[Exercise]: Extract each line holding the word "Bedejat" from the entries.

····················

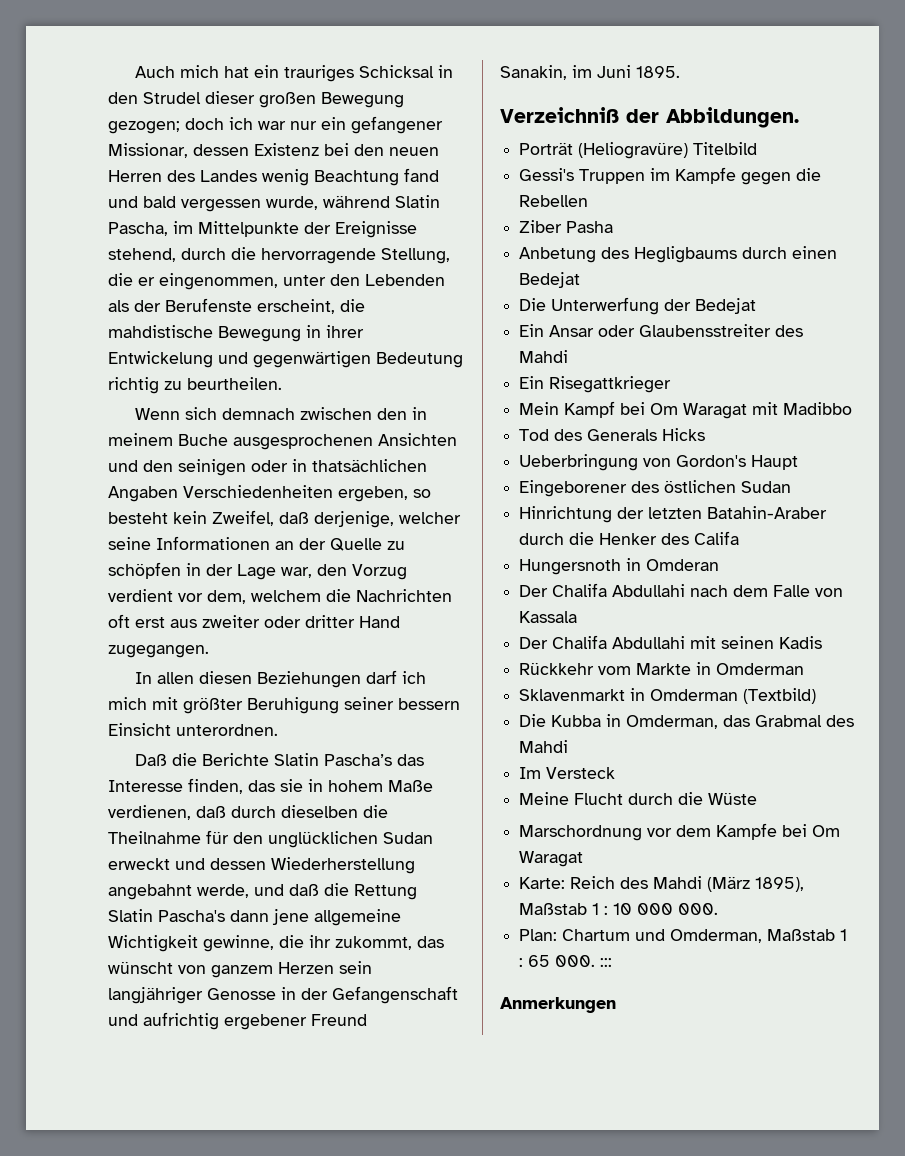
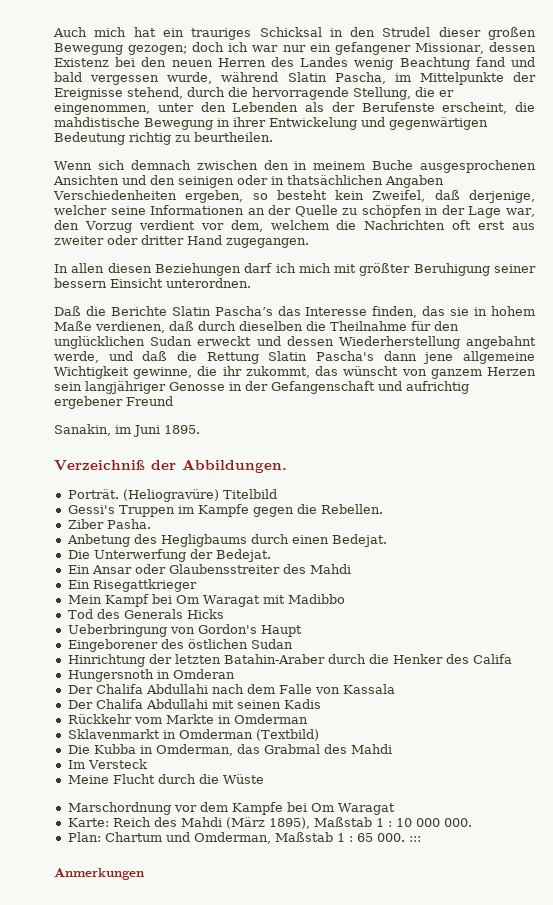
[519,142,574,155] Porträt -> [67,489,119,499] Porträt.
[519,195,589,207] Rebellen -> [320,504,383,514] Rebellen.
[566,221,614,233] Pasha -> [106,519,151,529] Pasha.
[519,272,581,288] Bedejat -> [331,534,387,547] Bedejat.
[695,298,757,314] Bedejat -> [215,549,271,562] Bedejat.

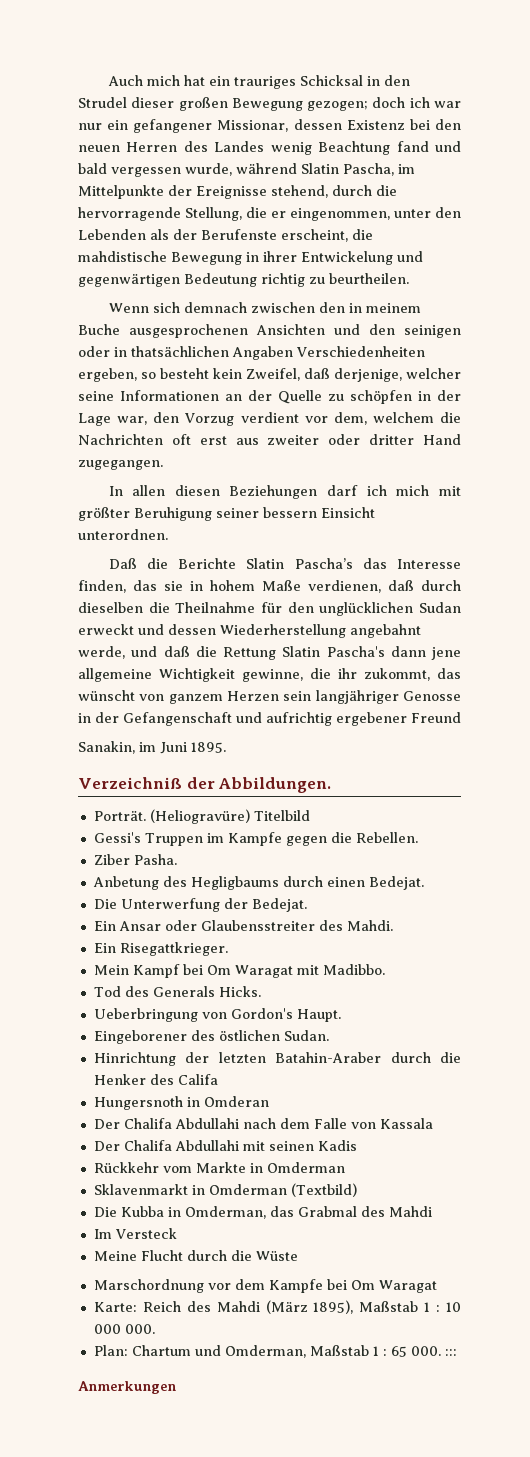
[309,564,351,574] [67,579,197,592] Mahdi // Ein Risegattkrieger -> [346,920,393,931] [93,942,228,956] Mahdi. // Ein Risegattkrieger.
[287,594,345,604] Madibbo -> [322,964,385,975] Madibbo.
[186,609,224,619] Hicks -> [218,986,261,997] Hicks.
[260,625,302,637] Haupt -> [296,1009,341,1022] Haupt.
[250,639,293,649] Sudan -> [283,1030,329,1041] Sudan.

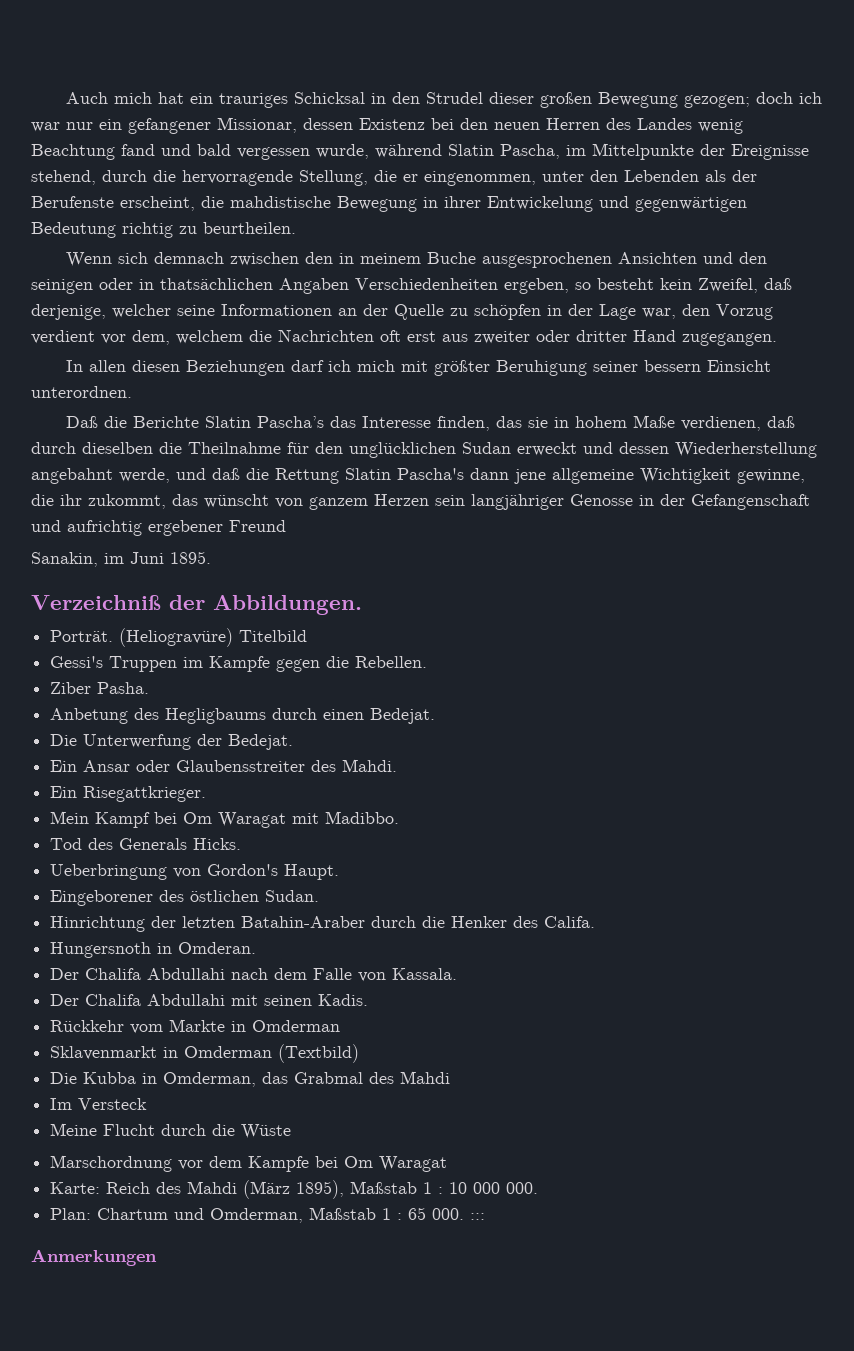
[177,1074,218,1085] Califa -> [544,916,596,928] Califa.
[203,1096,269,1107] Omderan -> [178,942,257,954] Omderan.
[379,1118,433,1129] Kassala -> [392,968,458,980] Kassala.
[317,1140,357,1151] Kadis -> [318,994,369,1006] Kadis.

····················

[Solution to this exercise]:
[519,272,581,288] Bedejat -> [331,534,387,547] Bedejat.
[695,298,757,314] Bedejat -> [215,549,271,562] Bedejat.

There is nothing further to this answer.